Work item: Give only the number of lines in the data that include the string "localhost".

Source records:
§ §

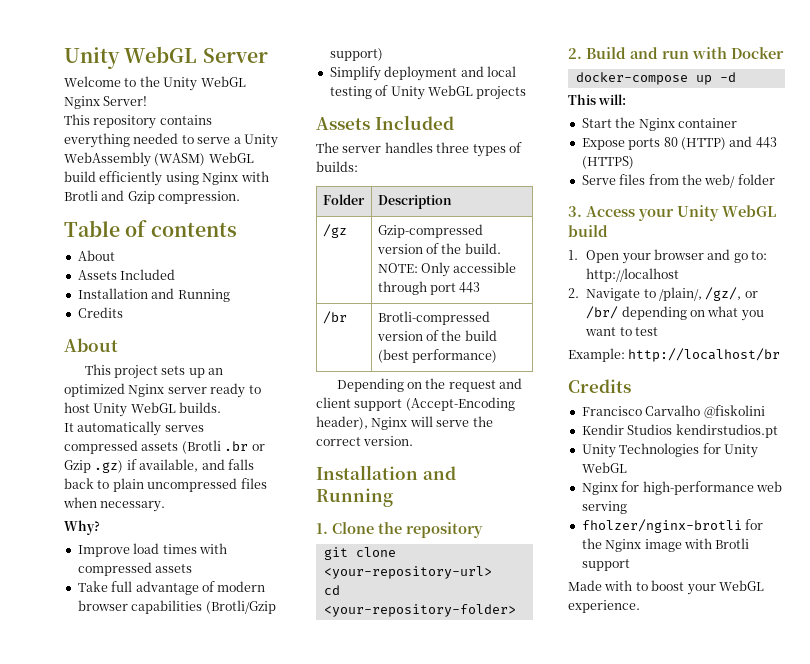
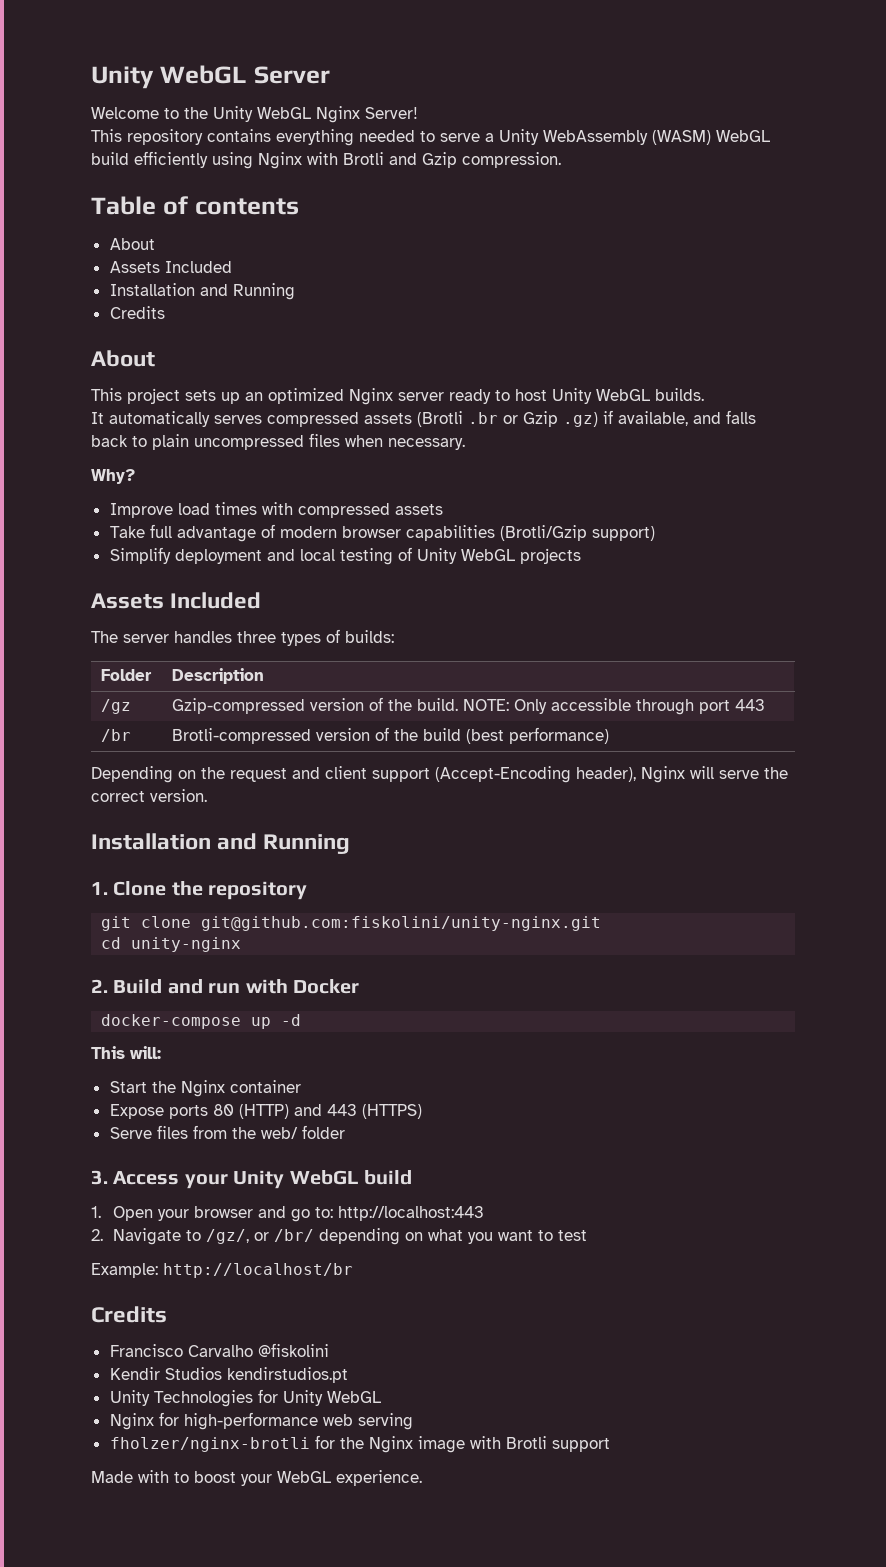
- git clone <your-repository-url>
+ git clone git@github.com:fiskolini/unity-nginx.git
- cd <your-repository-folder>
+ cd unity-nginx
- 1. Open your browser and go to: http://localhost
+ 1. Open your browser and go to: http://localhost:443
- 2. Navigate to /plain/, /gz/, or /br/ depending on what you want to test
+ 2. Navigate to /gz/, or /br/ depending on what you want to test

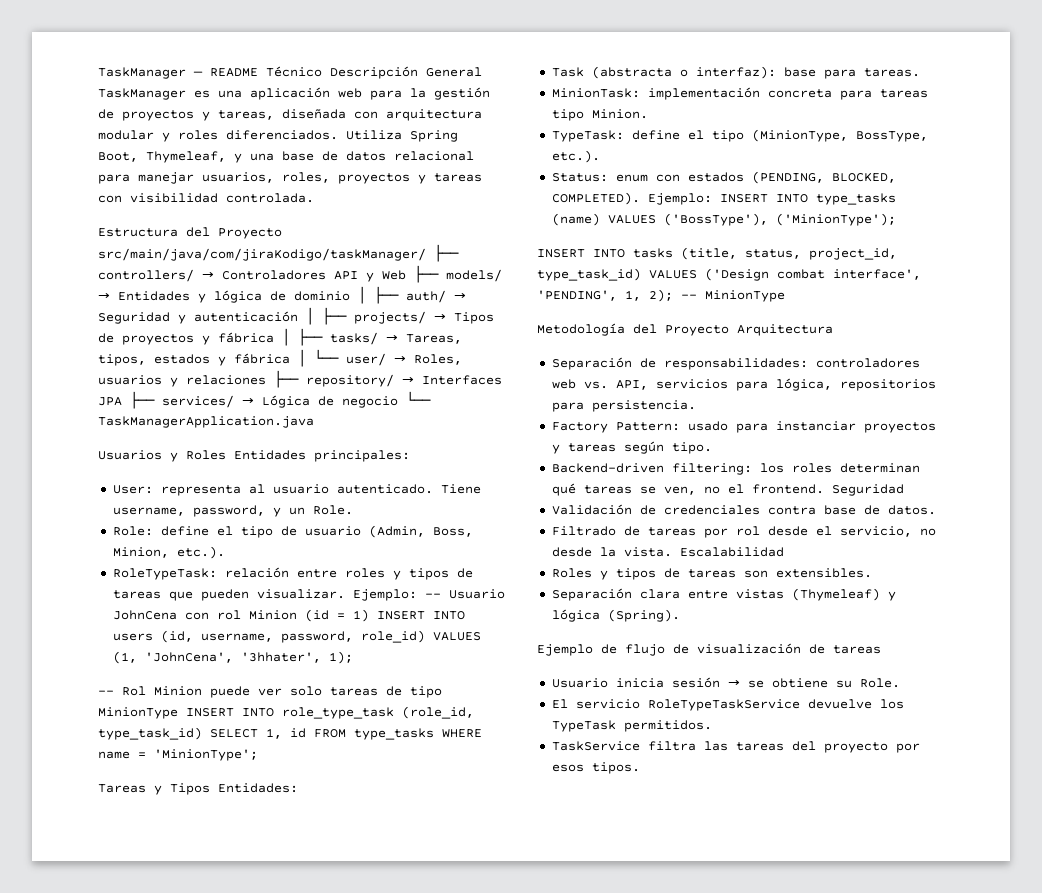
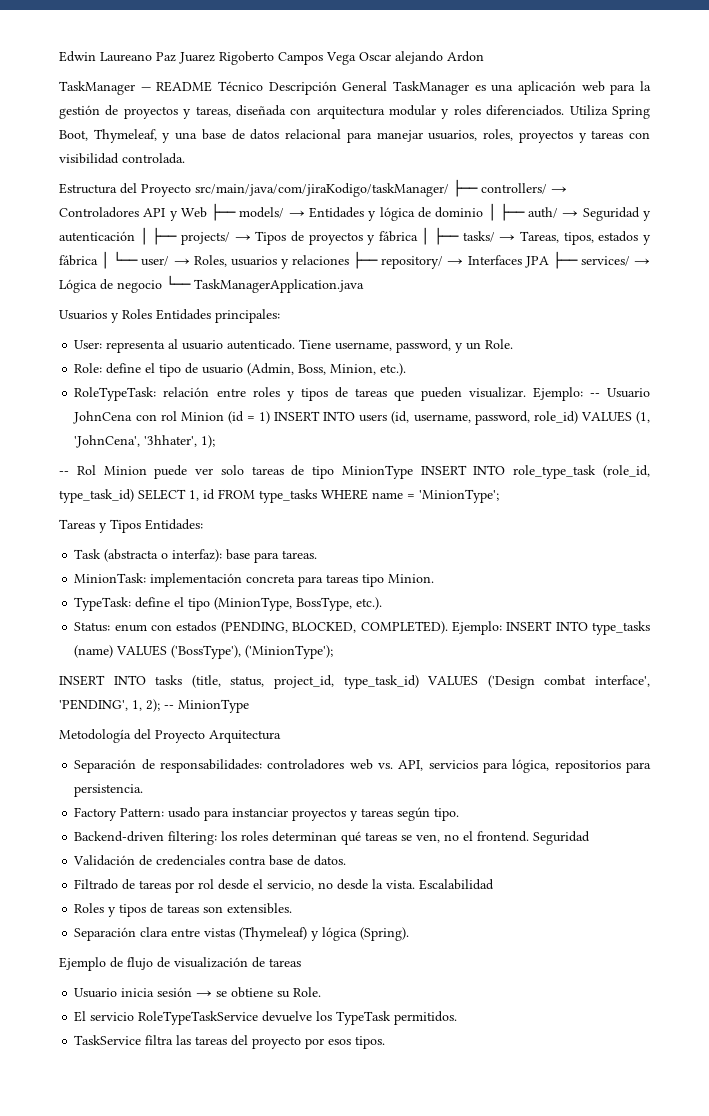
+ Edwin Laureano Paz Juarez Rigoberto Campos Vega Oscar alejando Ardon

§ §

Result of this exercise: 2